Over a lingering lunch with a friend in the City of London some years ago, Baron David de Rothschild, the French head of the global Rothschild banking dynasty, was asked if he saw his thrusting young British cousin, Nat Rothschild, as his possible successor.
The baron, a stylish figure of the old school, thought for a moment as he sipped a good vintage from the family vineyard, then replied intriguingly: ‘Well, he’s the person of this [Rothschild] generation who seems to be most comfortable in the world of high finance.’
Today, for Nat Rothschild, that glittering prize of one day becoming the family patriarch has surely disappeared for ever.

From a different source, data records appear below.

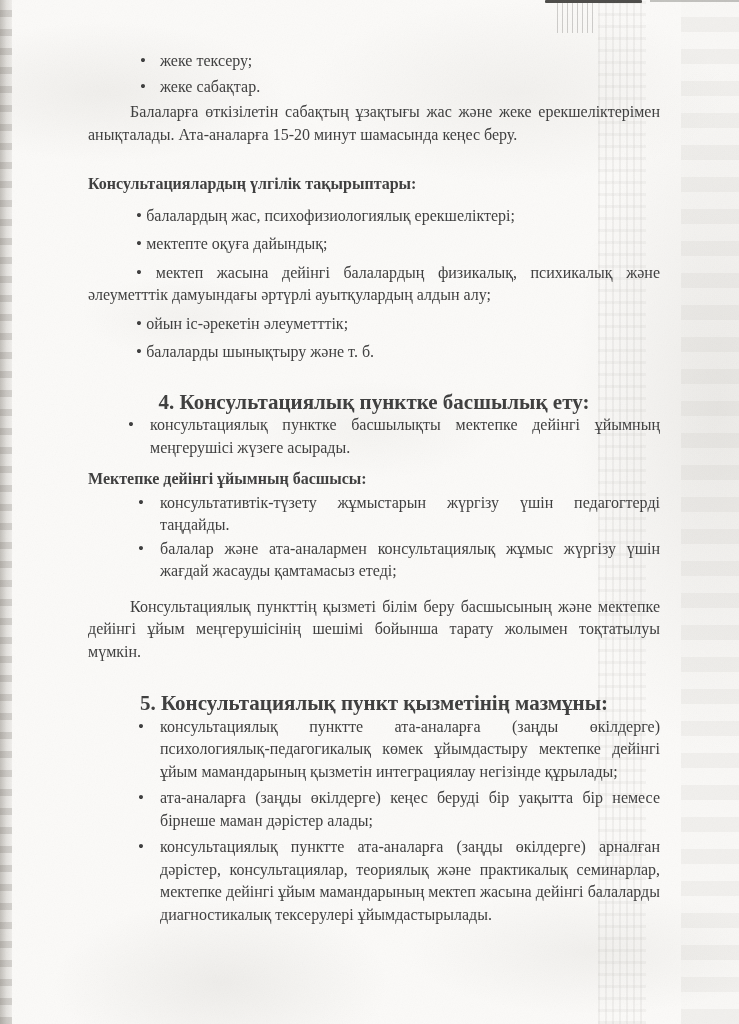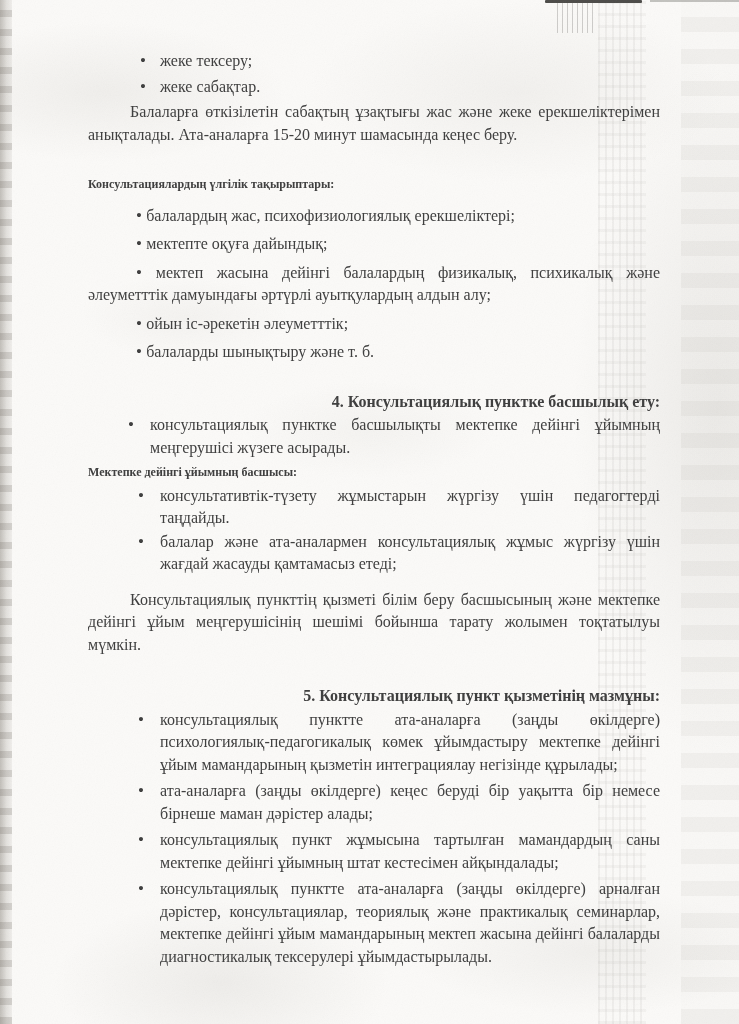--- a/index.html
+++ b/index.html
@@ -66,7 +66,7 @@
   li::before{content:"\2022";position:absolute;font-size:17px;}
   .para{text-align:justify;text-indent:42px;}
   .center-heading{font-weight:700;text-align:right;font-size:16px;line-height:22.5px;}
-  .subheading{font-weight:700;font-size:12px;line-height:22.5px;}
+  .subheading{font-weight:700;font-size:16px;line-height:22.5px;}
 
   .intro-list li{padding-left:72px;margin-bottom:3px;text-align:left;}
   .intro-list li::before{left:52px;}

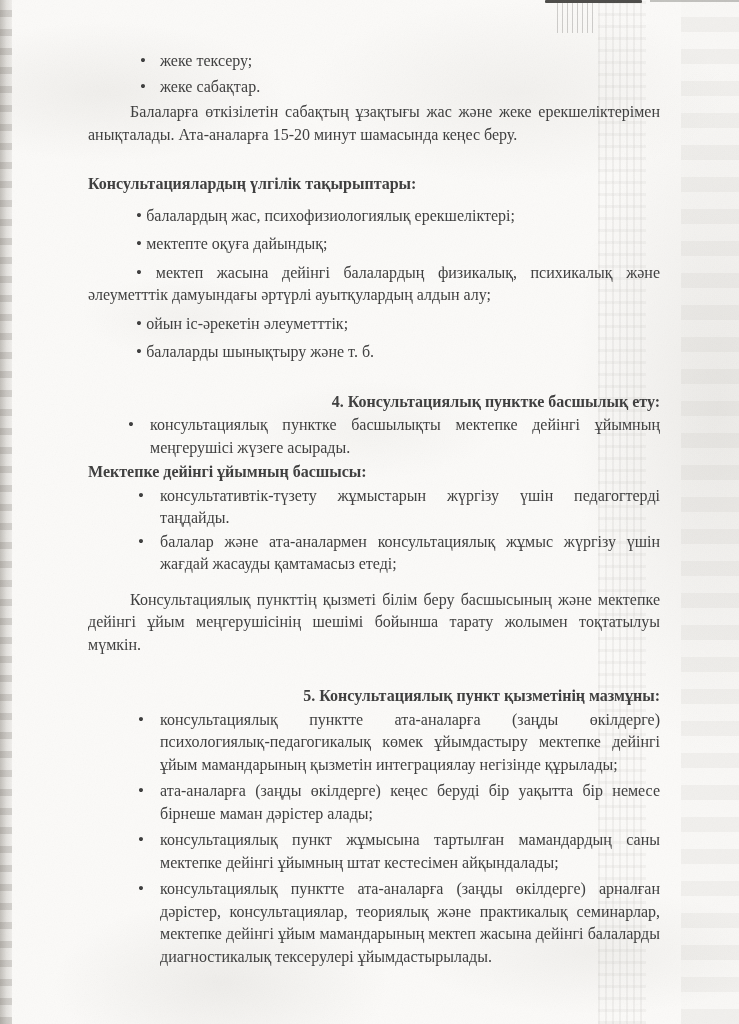--- a/index.html
+++ b/index.html
@@ -65,7 +65,7 @@
   li{text-align:justify;position:relative;}
   li::before{content:"\2022";position:absolute;font-size:17px;}
   .para{text-align:justify;text-indent:42px;}
-  .center-heading{font-weight:700;text-align:right;font-size:16px;line-height:22.5px;}
+  .center-heading{font-weight:700;text-align:center;font-size:21px;line-height:22.5px;}
   .subheading{font-weight:700;font-size:16px;line-height:22.5px;}
 
   .intro-list li{padding-left:72px;margin-bottom:3px;text-align:left;}

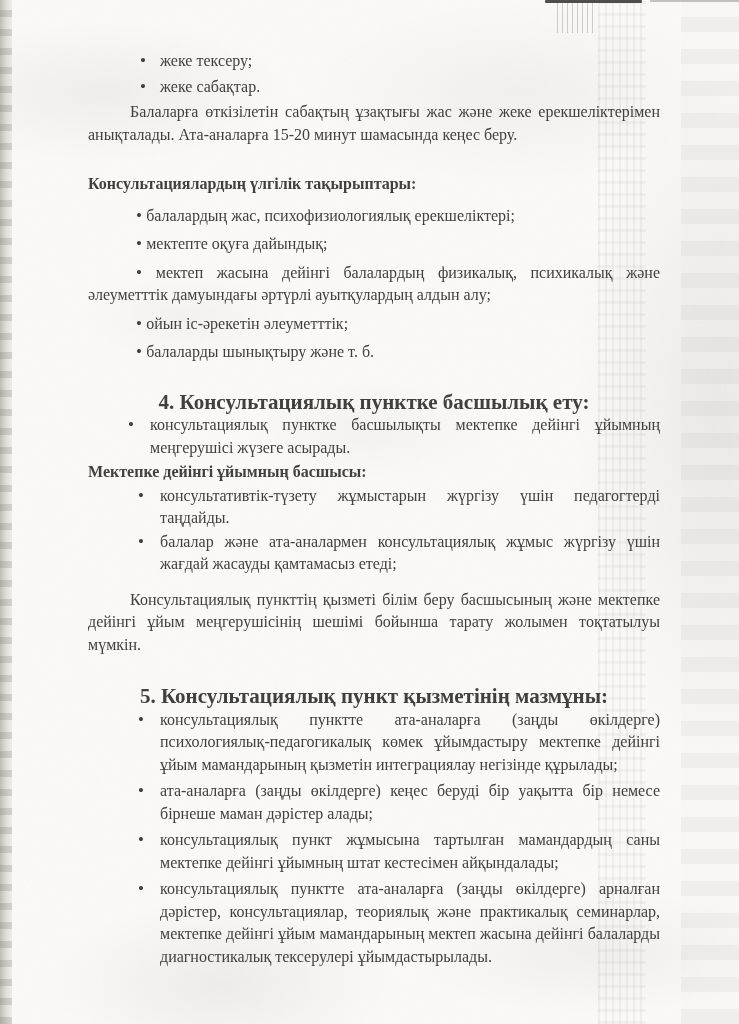--- a/index.html
+++ b/index.html
@@ -79,7 +79,7 @@
   .s4-heading{margin-top:27px;margin-bottom:1px;}
   .s4-list li{padding-left:62px;}
   .s4-list li::before{left:40px;}
-  .s4-sub{margin-top:2px;}
+  .s4-sub{margin-top:9px;}
   .s4b-list{margin-top:1px;}
   .s4b-list li{padding-left:72px;margin-bottom:1px;}
   .s4b-list li::before{left:50px;}

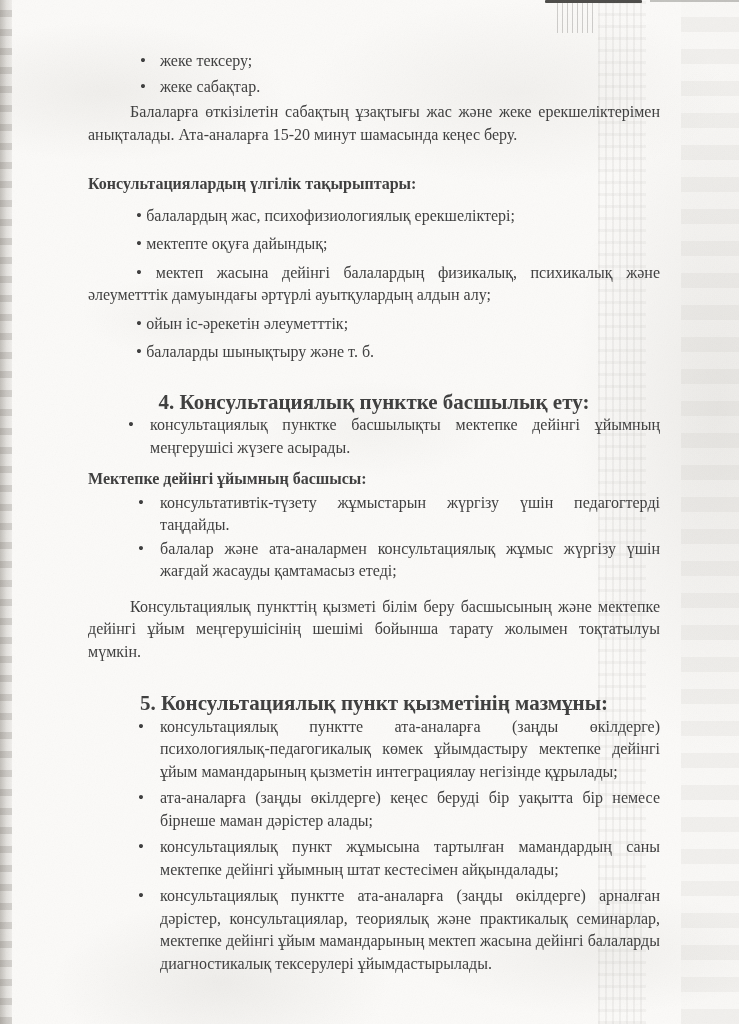--- a/index.html
+++ b/index.html
@@ -142,7 +142,6 @@
     <ul class="s5-list">
       <li>консультациялық пунктте ата-аналарға (заңды өкілдерге) психологиялық-педагогикалық көмек ұйымдастыру мектепке дейінгі ұйым мамандарының қызметін интеграциялау негізінде құрылады;</li>
       <li>ата-аналарға (заңды өкілдерге) кеңес беруді бір уақытта бір немесе бірнеше маман дәрістер алады;</li>
-      <li>консультациялық пункт жұмысына тартылған мамандардың саны мектепке дейінгі ұйымның штат кестесімен айқындалады;</li>
       <li>консультациялық пунктте ата-аналарға (заңды өкілдерге) арналған дәрістер, консультациялар, теориялық және практикалық семинарлар, мектепке дейінгі ұйым мамандарының мектеп жасына дейінгі балаларды диагностикалық тексерулері ұйымдастырылады.</li>
     </ul>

His high-flying reputation has taken a humiliating nosedive as major City players who banked on his golden-boy reputation and his illustrious family name have turned against him. He also has to face the damning prospect that cousin David, the same man who had once talked so highly of him, may have had a hand in his downfall.
Rothschild vs Rothschild? Impossible, surely, in the closely-knit international family who all trace their gilded roots back to the Jewish Mayer Amschel Rothschild setting up a bank in Frankfurt in the 1760s.

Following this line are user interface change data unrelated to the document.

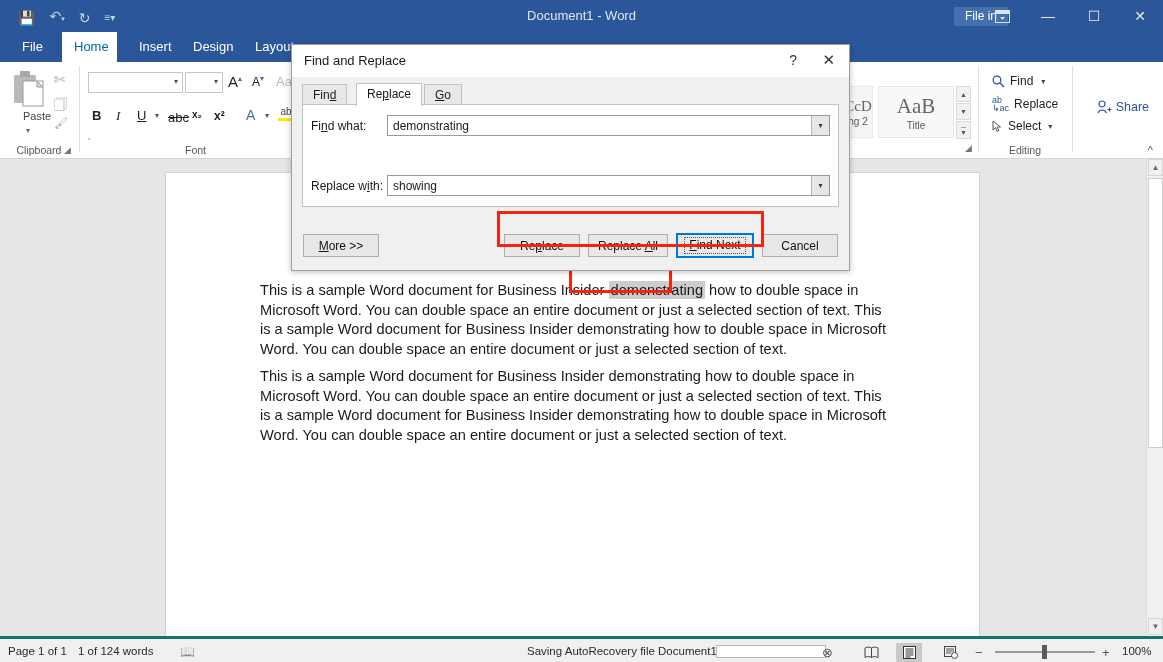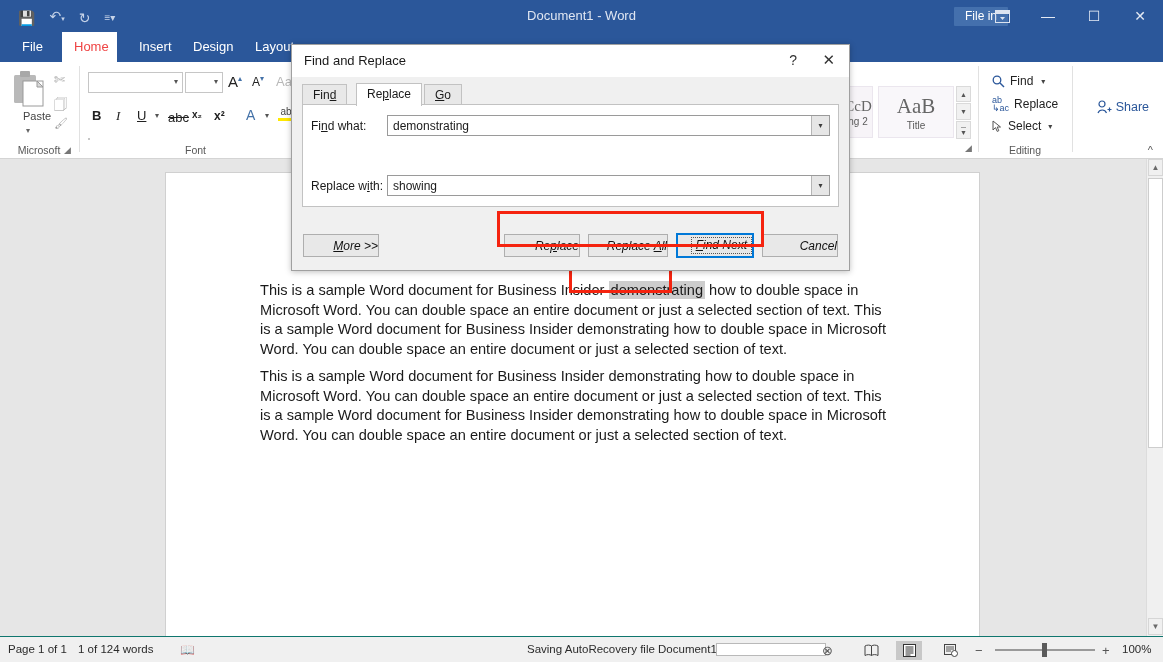--- a/index.html
+++ b/index.html
@@ -43,7 +43,7 @@
     position: absolute; top: 0; height: 30px; line-height: 30px;
     color: #ffffff; font-size: 13px; padding: 0 12px; text-align: center;
   }
-  .tab.active { background: #ffffff; color: #ef4444; text-align: center; }
+  .tab.active { background: #ffffff; color: #0369a1; text-align: center; }
   .share {
     position: absolute; right: 14px; top: 38px;
     color: #2b579a; font-size: 12.5px; display: flex; align-items: center; gap: 4px;

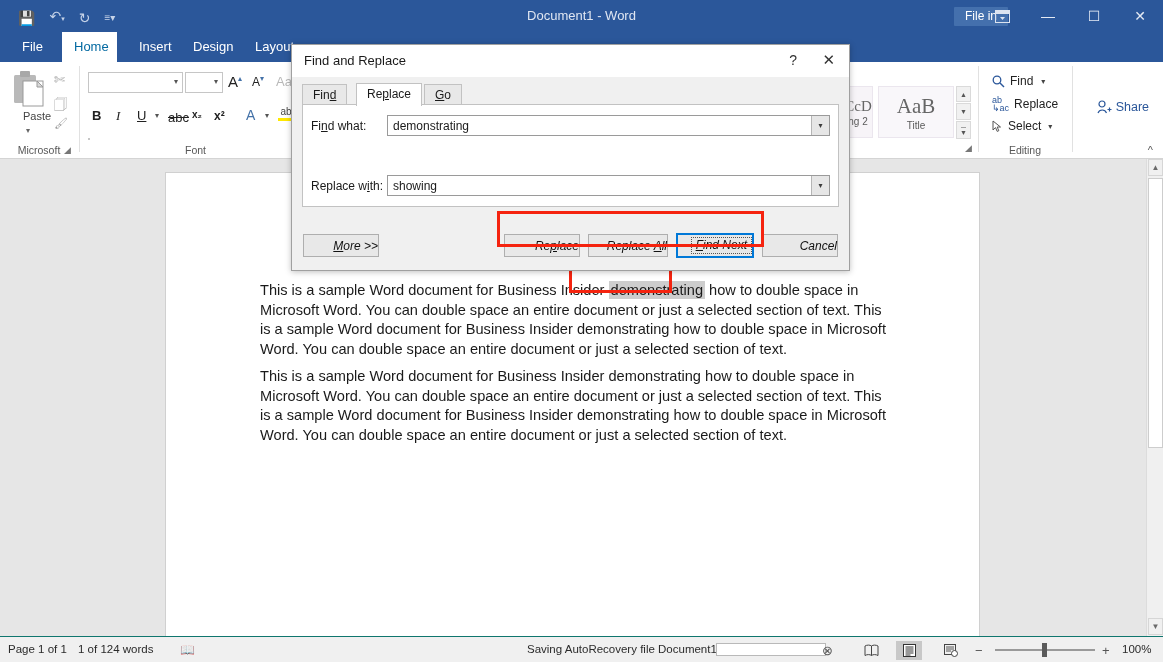--- a/index.html
+++ b/index.html
@@ -274,7 +274,7 @@
     <div class="mini-icon" style="left:54px;top:10px">✄</div>
     <div class="mini-icon" style="left:54px;top:33px">🗍</div>
     <div class="mini-icon" style="left:54px;top:55px;font-size:11px">🖌</div>
-    <div class="grp-label" style="left:2px;width:74px">Microsoft</div>
+    <div class="grp-label" style="left:2px;width:74px">Clipboard</div>
     <div class="dlg-launcher" style="left:64px;bottom:3px">◢</div>
     <div class="grp-sep" style="left:79px"></div>
 

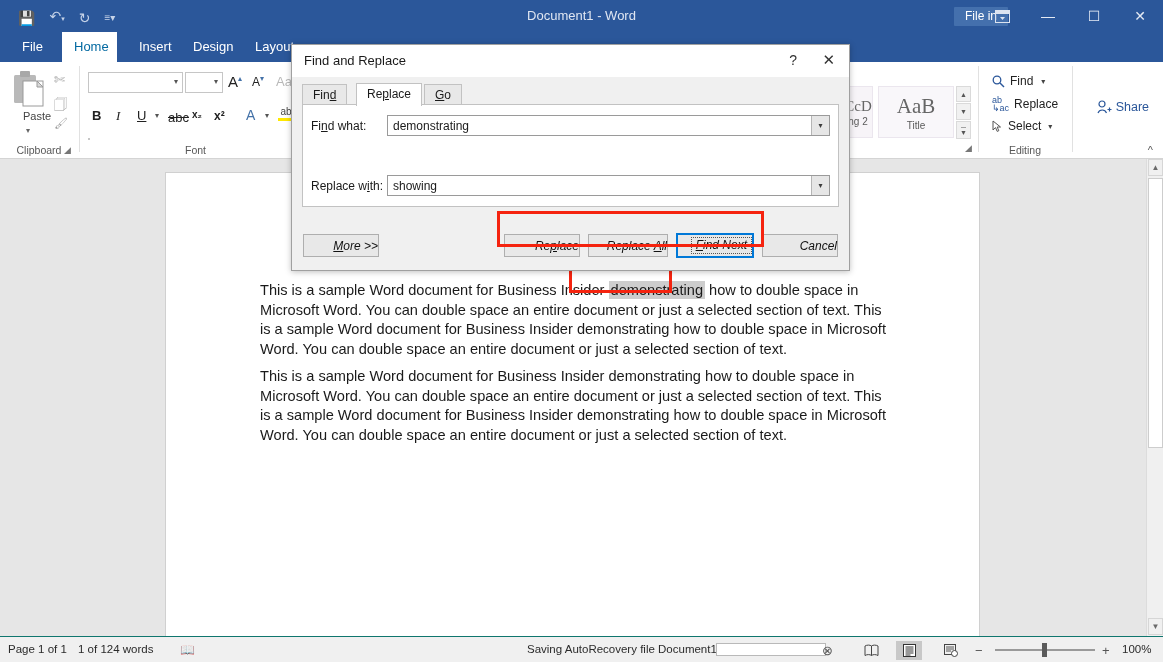--- a/index.html
+++ b/index.html
@@ -202,7 +202,7 @@
   .dbtn {
     position: absolute; height: 23px; background: #e8e8e8;
     border: 1px solid #aeaeae; font-size: 12px; color: #111;
-    display: flex; align-items: center; justify-content: flex-end; font-style: italic;
+    display: flex; align-items: center; justify-content: center;
   }
   .dbtn.focused { border: 2px solid #0078d7; }
   .dbtn.focused .inner {

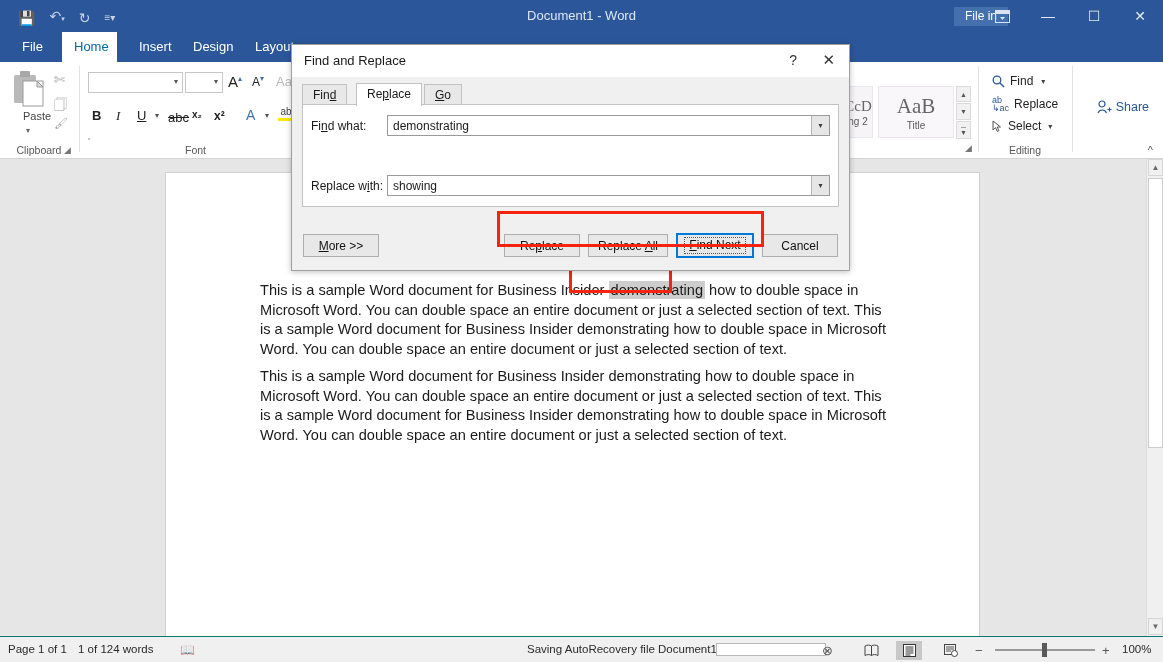--- a/index.html
+++ b/index.html
@@ -137,7 +137,7 @@
   
   .statusbar {
     position: absolute; left: 0; top: 636px; width: 1163px; height: 26px;
-    background: #f0f0f0; border-top: 1px solid #0f766e;
+    background: #f0f0f0; border-top: 3px solid #0f766e;
     font-size: 11.5px; color: #2b2b2b;
   }
   .sb-item { position: absolute; top: 6px; }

There may have been the odd business split among the Rothschilds, but as the previous head of the dynasty, Sir Evelyn de Rothschild, now in retirement at 81, declared only in 1996: ‘The first important strength of the family is unity.’
Certainly, there was some Rothschild unity on display yesterday. But it was directed with dismay and bemusement against lone operator Nat, 41, for the way he had allowed the family’s most precious asset — its name — to be dragged through the full glare of a public row involving mass boardroom resignations, accusations of mismanagement and allegations of missing millions.
For Nat, a close friend of Peter [Lord] Mandelson and a man accustomed to getting his own way while pursuing a lifestyle of private jets and business deals with Russian oligarchs, it is not only unedifying but a devastating setback.
In a bruising struggle, Nat Rothschild had taken on the board of a mining company, Bumi plc, that he co-founded and helped bring to listing on the Stock Exchange in 2011, with the Rothschild name helping him to personally raise £700million from investors.
Initially, shares in the firm — which he created with the influential Bakrie family, part of Indonesia’s ruling elite — soared. But then Rothschild accused the Bakries of weak control and money going missing, and demanded wholesale board changes — and the company’s value plummeted amid bitter acrimony.
The poisonous feud culminated this week in Nat’s attempt, with his mother Lady [Serena] Rothschild at his side at a shareholder meeting, to wrest back control of the company from the Bakries. He failed.
Crucially, the Bumi board had called in a merchant bank to help them and to act as their independent advisers, sort out the mess and write a report on what went wrong.